* _YOUR ASSIGNMENT_
Find all the lines in the entries below that hold the word "Posts" and copy them.

* _Dataset entries_
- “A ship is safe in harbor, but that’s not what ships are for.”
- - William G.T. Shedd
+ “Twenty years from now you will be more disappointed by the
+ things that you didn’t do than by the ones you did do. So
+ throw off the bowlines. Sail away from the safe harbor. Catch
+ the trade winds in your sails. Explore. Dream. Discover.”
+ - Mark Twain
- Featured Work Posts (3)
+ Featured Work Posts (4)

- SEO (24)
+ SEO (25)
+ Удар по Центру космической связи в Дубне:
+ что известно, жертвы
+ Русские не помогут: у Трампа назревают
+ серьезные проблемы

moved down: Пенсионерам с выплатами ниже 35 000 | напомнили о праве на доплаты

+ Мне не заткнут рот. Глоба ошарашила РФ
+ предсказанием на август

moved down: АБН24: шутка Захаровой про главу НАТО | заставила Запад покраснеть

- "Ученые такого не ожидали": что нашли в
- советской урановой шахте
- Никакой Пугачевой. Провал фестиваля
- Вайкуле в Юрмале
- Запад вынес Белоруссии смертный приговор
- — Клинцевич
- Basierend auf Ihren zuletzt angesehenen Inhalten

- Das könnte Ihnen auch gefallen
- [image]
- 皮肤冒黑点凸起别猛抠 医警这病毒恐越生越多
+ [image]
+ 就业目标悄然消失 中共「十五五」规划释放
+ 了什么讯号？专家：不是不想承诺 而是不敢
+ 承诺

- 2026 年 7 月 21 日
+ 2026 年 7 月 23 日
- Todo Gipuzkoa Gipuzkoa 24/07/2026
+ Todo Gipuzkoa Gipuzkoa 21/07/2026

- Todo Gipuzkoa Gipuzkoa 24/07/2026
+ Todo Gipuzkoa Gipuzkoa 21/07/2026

* _EXERCISE OUTPUT_
- Featured Work Posts (3)
+ Featured Work Posts (4)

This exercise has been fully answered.